Personal information
- Full name: Arianna Marcala Criscione
- Date of birth: 18 February 1985 (age 41)
- Place of birth: Whittier, California, United States
- Height: 1.79 m (5 ft 10 in)
- Position: Goalkeeper

Youth career
- Southern California Blues

College career
- Years: Team / Apps / (Gls)
- 2003–2004: UCLA Bruins
- 2005–2006: Boston College Eagles

Senior career*
- Years: Team / Apps / (Gls)
- 2005–2006: Boston Renegades
- 2008: Danmarks IF
- 2009–2014: Torres
- 2014–2015: FC Twente / 2 / (0)
- 2015–2016: AS Saint-Étienne / 2 / (0)
- 2016: FL Fart / 2 / (0)
- 2016: Kungsbacka DFF / 11 / (0)
- 2017–2018: US Saint-Malo / 4 / (0)
- 2019–2021: Paris Saint-Germain / 0 / (0)

International career^{‡}
- 2011–2014: Italy / 3 / (0)

= Arianna Criscione =

Italian footballer (born 1985)

Arianna Marcala Criscione (born 18 February 1985) is an Italian American former professional soccer goalkeeper who played for clubs in the United States, Italy, France, Sweden, the Netherlands and Norway.
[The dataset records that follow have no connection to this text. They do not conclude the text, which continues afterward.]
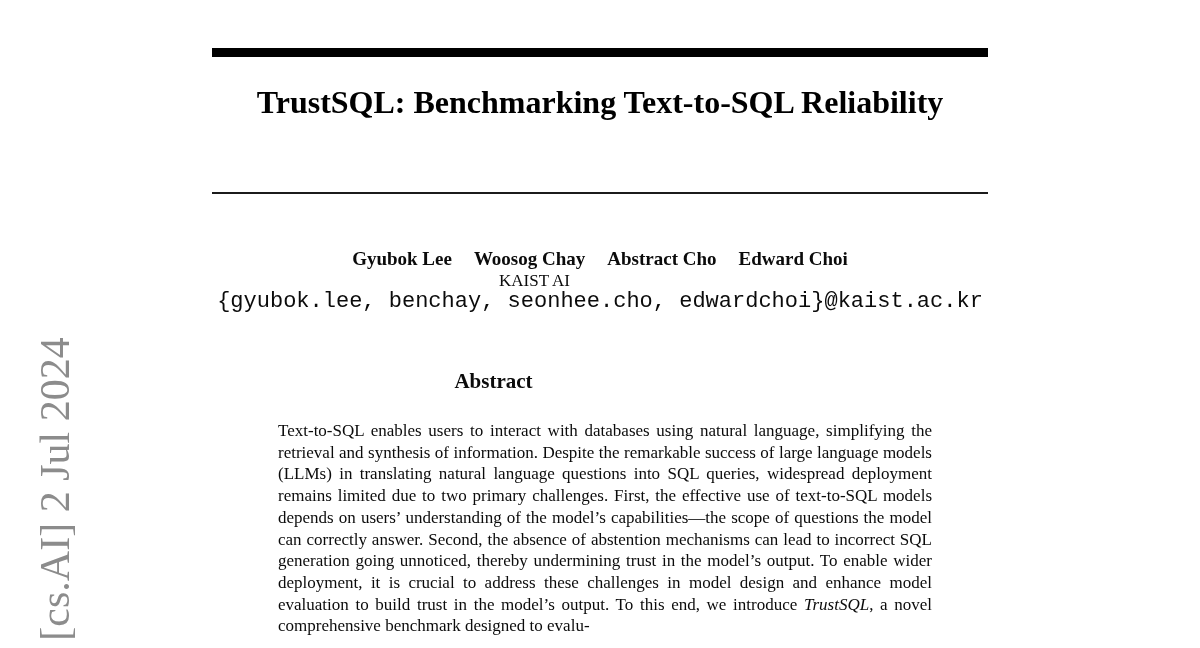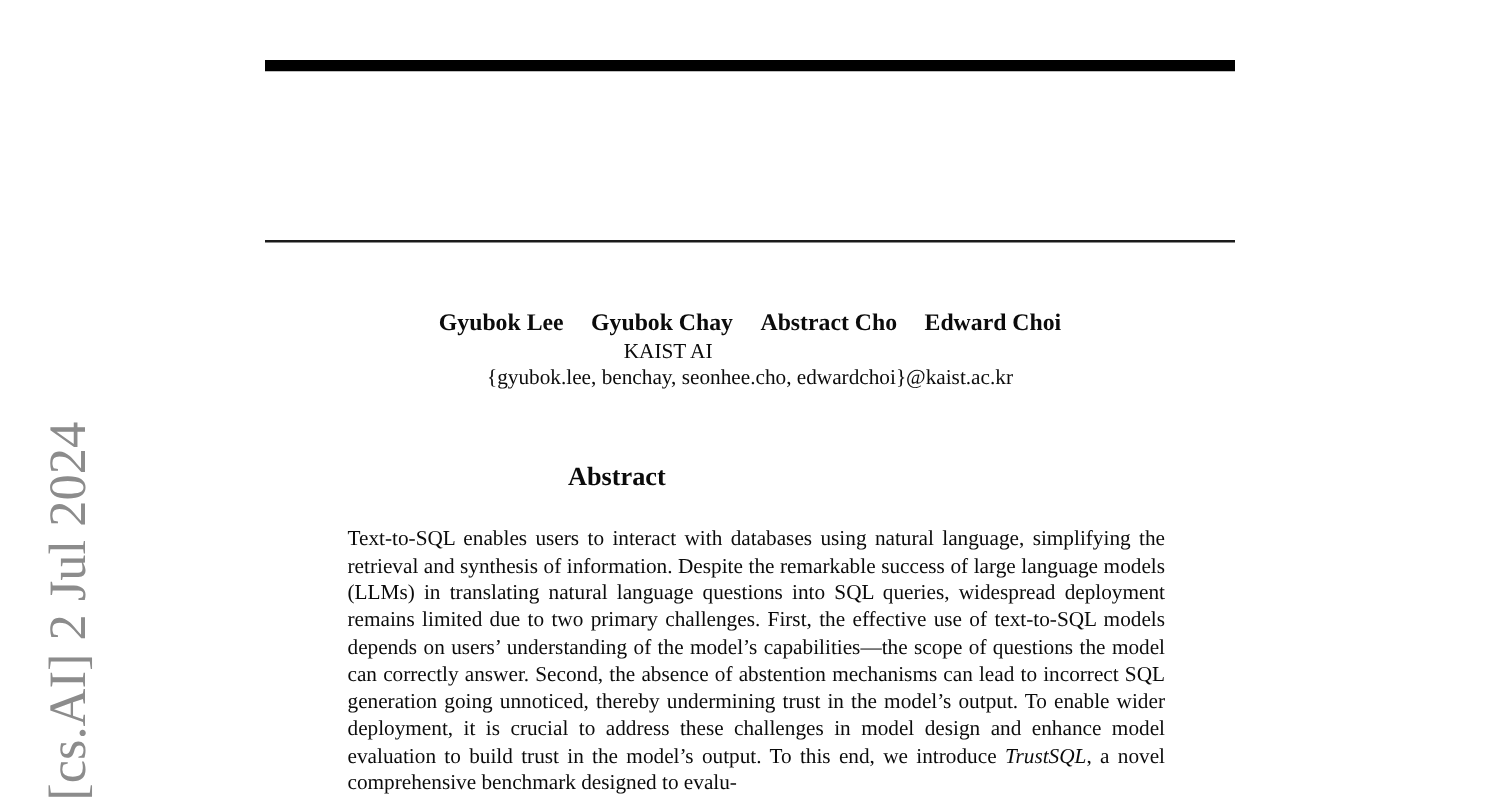--- a/index.html
+++ b/index.html
@@ -75,22 +75,22 @@
     font-size: 17px;
     line-height: 20px;
   }
 
   .emails {
     position: absolute;
     left: 0;
     top: 292px;
     width: 1200px;
     text-align: center;
-    font-family: Liberation Serif, serif;
-    font-size: 17px;
+    font-family: Liberation Mono, monospace;
+    font-size: 22px;
     line-height: 20px;
   }
 
   .abstract-heading {
     position: absolute;
     left: 0;
     top: 369px;
     width: 987px;
     text-align: center;
     font-weight: bold;
@@ -109,26 +109,27 @@
   .abstract-body em { font-style: italic; }
 </style>
 </head>
 <body>
 
 <div class="arxiv-stamp">[cs.AI]  2 Jul 2024</div>
 
 <div class="top-rule"></div>
 
 <div class="paper-title">
+  <div>TrustSQL: Benchmarking Text-to-SQL Reliability</div>
 </div>
 
 <div class="bottom-rule"></div>
 
 <div class="authors-line">
-  <span class="author-name">Gyubok Lee</span><span class="author-name">Gyubok Chay</span><span class="author-name">Abstract Cho</span><span class="author-name">Edward Choi</span>
+  <span class="author-name">Gyubok Lee</span><span class="author-name">Woosog Chay</span><span class="author-name">Abstract Cho</span><span class="author-name">Edward Choi</span>
 </div>
 
 <div class="affiliation">KAIST AI</div>
 
 <div class="emails">{gyubok.lee, benchay, seonhee.cho, edwardchoi}@kaist.ac.kr</div>
 
 <div class="abstract-heading">Abstract</div>
 
 <div class="abstract-body">
   <span>Text-to-SQL enables users to interact with databases using natural language, simplifying the retrieval and synthesis of information. Despite the remarkable success of large language models (LLMs) in translating natural language questions into SQL queries, widespread deployment remains limited due to two primary challenges. First, the effective use of text-to-SQL models depends on users’ understanding of the model’s capabilities—the scope of questions the model can correctly answer. Second, the absence of abstention mechanisms can lead to incorrect SQL generation going unnoticed, thereby undermining trust in the model’s output. To enable wider deployment, it is crucial to address these challenges in model design and enhance model evaluation to build trust in the model’s output. To this end, we introduce </span><em>TrustSQL</em><span>, a novel comprehensive benchmark designed to evalu-</span>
She spent five years with women's Serie A club Torres and won three caps with the Italy women's national football team.

==Club career==
Criscione played four years of college soccer, two years each for UCLA Bruins and Boston College Eagles, in the United States' NCAA tournament. She also played for the USL W-League club Boston Renegades in 2005 and 2006. In 2008 she played for the Swedish Norrettan club Danmarks IF.

In a successful five-year spell with Torres from 2009 to 2014, Criscione collected three Serie A winner's medals, one Coppa Italia winner's medal, and four Supercoppa Italiana winner's medals.
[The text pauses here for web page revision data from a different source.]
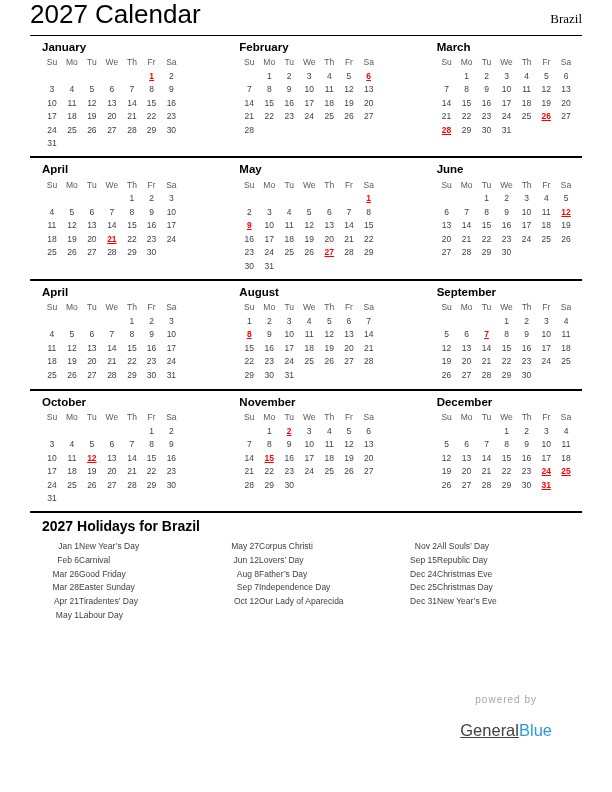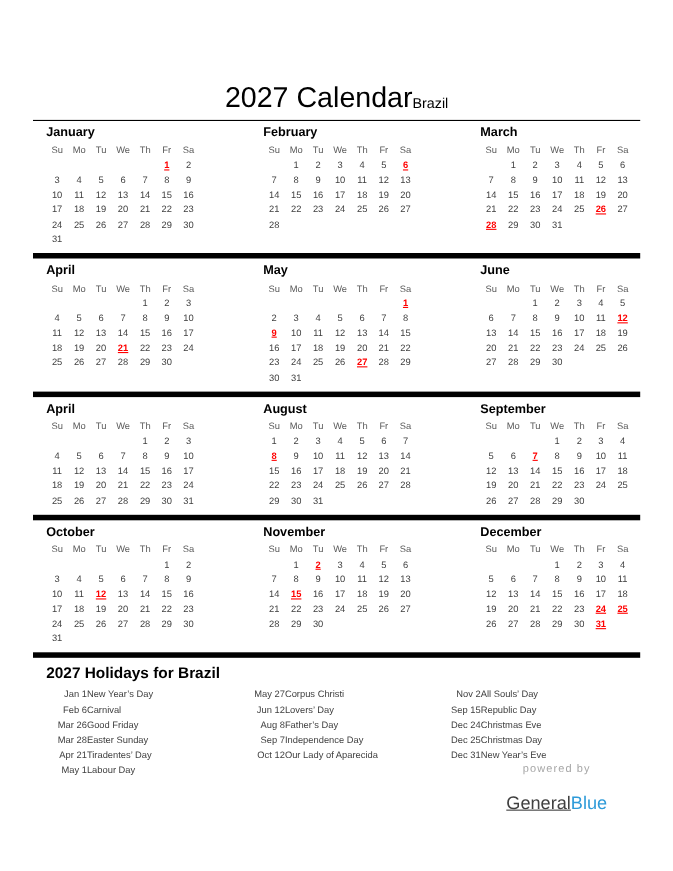--- a/index.html
+++ b/index.html
@@ -9,30 +9,30 @@
     --weekday-text:#595959;
   }
   *{box-sizing:border-box;}
   html,body{margin:0;padding:0;background:#fff;}
   .page{
     width:612px;height:792px;position:relative;background:#fff;
     font-family:"Liberation Sans",sans-serif;color:#000;
     padding:0 30px;overflow:hidden;
   }
   .header{
-    display:flex;justify-content:center;align-items:flex-end;
-    padding-top:32px;padding-bottom:6px;border-bottom:1.5px solid #000;margin-top:42px;
+    display:flex;justify-content:space-between;align-items:flex-end;
+    padding-bottom:6px;border-bottom:1.5px solid #000;
   }
   .title{font-size:26px;font-weight:400;line-height:1.1;}
-  .country{font-size:13px;padding-bottom:2px;}
+  .country{font-size:13px;padding-bottom:2px;font-family:Liberation Serif, serif;}
 
   .months{}
   .month-row{
     display:grid;grid-template-columns:repeat(3,1fr);
-    border-bottom:5px solid #000000;
+    border-bottom:2px solid #000000;
     gap:40px;
   }
   .month-row.r1{min-height:120px;}
   .month-row.r2{min-height:112px;}
   .month-row.r3{min-height:110px;}
   .month-row.r4{min-height:116px;}
   .month{padding:3px 6px 6px 12px;}
   .month h3{font-size:11.5px;font-weight:700;margin:2px 0 3px 0;}
   .month table{border-collapse:collapse;}
   .month th,.month td{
Criscione was called into a training camp with the Western New York Flash ahead of their 2014 season, following an injury to their regular goalkeeper Ad Franch. In July 2014 she joined FC Twente of the BeNe League, but was unable to dislodge Twente's celebrated goalkeeper Sari van Veenendaal and negotiated a mutual release in January 2015 after making two appearances.

AS Saint-Étienne of the French Division 1 Féminine signed Criscione in January 2015. A month after arrival she sustained a serious knee injury. She moved on to Norwegian 1. divisjon club FL Fart in June 2016, where she made two appearances. She then returned to Swedish football, where she made 11 appearances for Kungsbacka DFF in the 2016 Elitettan.

Criscione returned to French football in August 2017, with Division 2 Féminine outfit US Saint-Malo. Her husband was employed as a coach with Stade Rennais at the time and Criscione hoped to relaunch her own career with a nearby club. Criscione did not enjoy Saint-Malo, so left and began studying a master's degree with the Football Business Academy and undertook a placement at Benfica.

In 2019 a chance meeting with Bruno Cheyrou on an aeroplane led to a contract offer from Paris Saint-Germain Féminine, where she was employed as a player and had an off-field role as sponsorship manager. In June 2021 she left PSG and ended her playing career.

==International career==
Criscione attended several youth national team training camps with the United States. After moving to Italy she was included in Italy women's national football team coach Pietro Ghedin's initial 26-player list for UEFA Women's Euro 2009, but was one of four players to miss out on the final 22-player selection.

In December 2011 Criscione made her first appearance for Italy in a 6–0 win over Chile at the 2011 International Women's Football Tournament of City of São Paulo. She made further appearances against Scotland in the 2012 Cyprus Cup and Finland in the 2014 Cyprus Cup.